The Blue Heeler is so amazing, she really deserves her own post. She is tough as nails, focused, driven, and is the best frisbee player I have ever seen!




I am glad to be back, so now I can view attachments that people post and make comments to people's questions. 

BBQ Eng.


----------



## pineywoods (Feb 27, 2009)

Welcome back glad ya made it and very nice smoker and cool pics


----------



## bassman (Feb 27, 2009)

Welcome back to the forum.  Thanks for the pics.  Nice looking smokers and good looking pups!


----------



## ronp (Feb 27, 2009)

Sweet looking rigs and the dogs...well they are great! Oh the food too.

Welcome back.


----------



## richoso1 (Feb 27, 2009)

Glad to have you back my friend.

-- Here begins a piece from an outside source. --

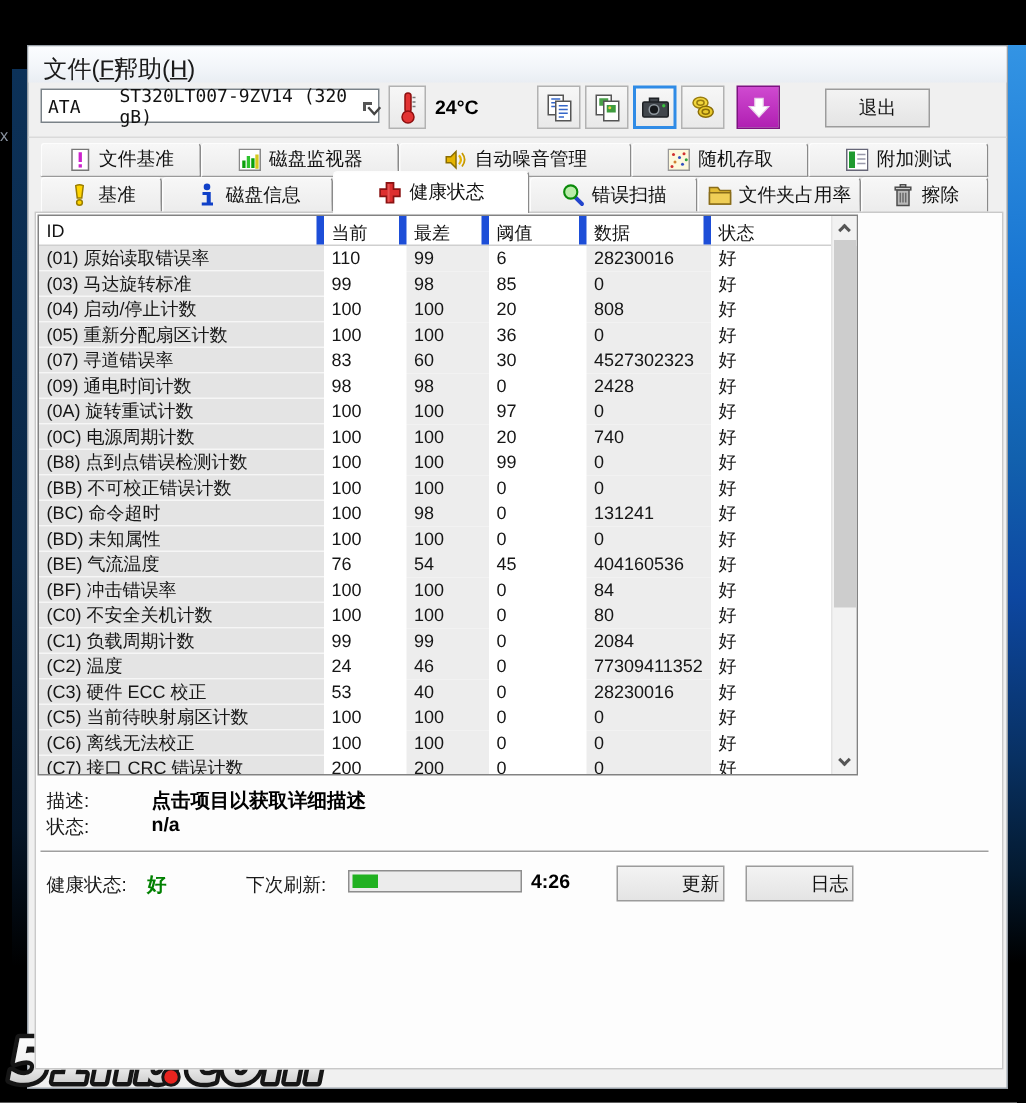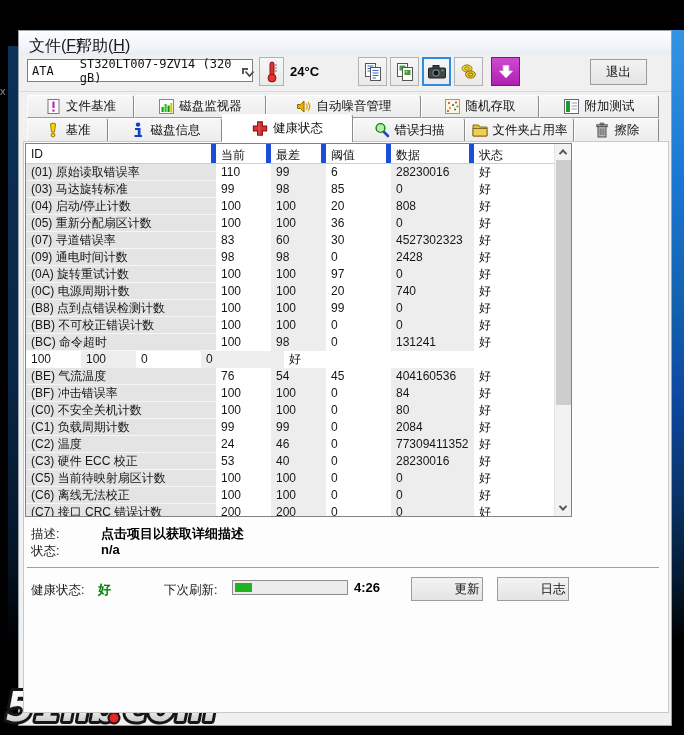"退出" .exit-btn { margin-left: 40px -> none; width: 57px -> 70px }
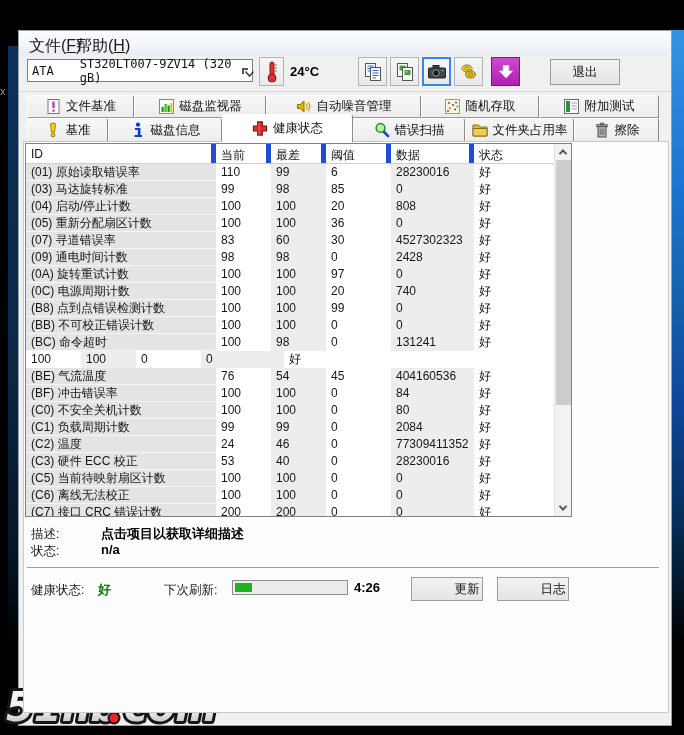"(BD) 未知属性" div.tcell { html: none -> <div>(BD) 未知属性</div> }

Very nice pics, thanks for sharing.


----------



## irishteabear (Feb 27, 2009)

Welcome back.  Glad you decided to join us again.


----------



## vegas_frak (Feb 27, 2009)

Welcome from Bama!


----------



## jamesb (Feb 27, 2009)

Welcome! Looks like ya got skills dude! And your pups... man all mine do is eat and pÂ°Â°p...


----------



## seenred (Mar 5, 2009)

Welcome back!  Those are great lookin' smokers, thanks for the pics.  Makes me wish I was a little handier.


----------



## grothe (Mar 5, 2009)

Welcome back BBQ Eng. Great pics...looking forward to more Q-View!!!


----------



## dionysus (Mar 5, 2009)

VERY NICE !!!! oh and BTW, Welcome. Looking forward to more pics ....


----------



## cman95 (Mar 5, 2009)

Yeah...I remember you and the smoker. Welcome back! Nice qview.


----------



## vegansbeware (Mar 6, 2009)

Welcome back.


----------



## BandCollector (Mar 7, 2009)

Welcome back......great looking smokers


----------



## the iceman (Mar 12, 2009)

My dear old Dad had a cattle dog, 'ol Gus had three cats to his credit, and he never got out of the back yard! Fastest dog I've ever seen.


----------



## bbq engineer (Mar 12, 2009)

You understand completely...She has totally changed my perception of how tough and fast a dog can be. She guards my wife and my yard like a storm-trooper. Tough as nails, but sweet as honey!

BBQ Eng.


----------



## rickandtaz (Mar 13, 2009)

Points to you sir! Looks like a wonderful smoker design. I'm an engineer too and share your passion for dogs and good designs. I'm going to research ceramic wool, I've never heard of it. What a cool idea, one of those many things where you say to your self " I wish I'd thought of that".

Thanks for taking the time to share and I hope you'll post more pics and info about your future builds!


----------



## carpetride (Mar 13, 2009)

Nice build, guess I missed this thread when you originally posted.  I spent a lot time on one of the clone builder forums for stumps before I came across a very good deal the 224.

Am I thinking correctly that yours is very similar to a Spicewine design?


----------



## oldschoolbbq (Mar 14, 2009)

Welcome back


----------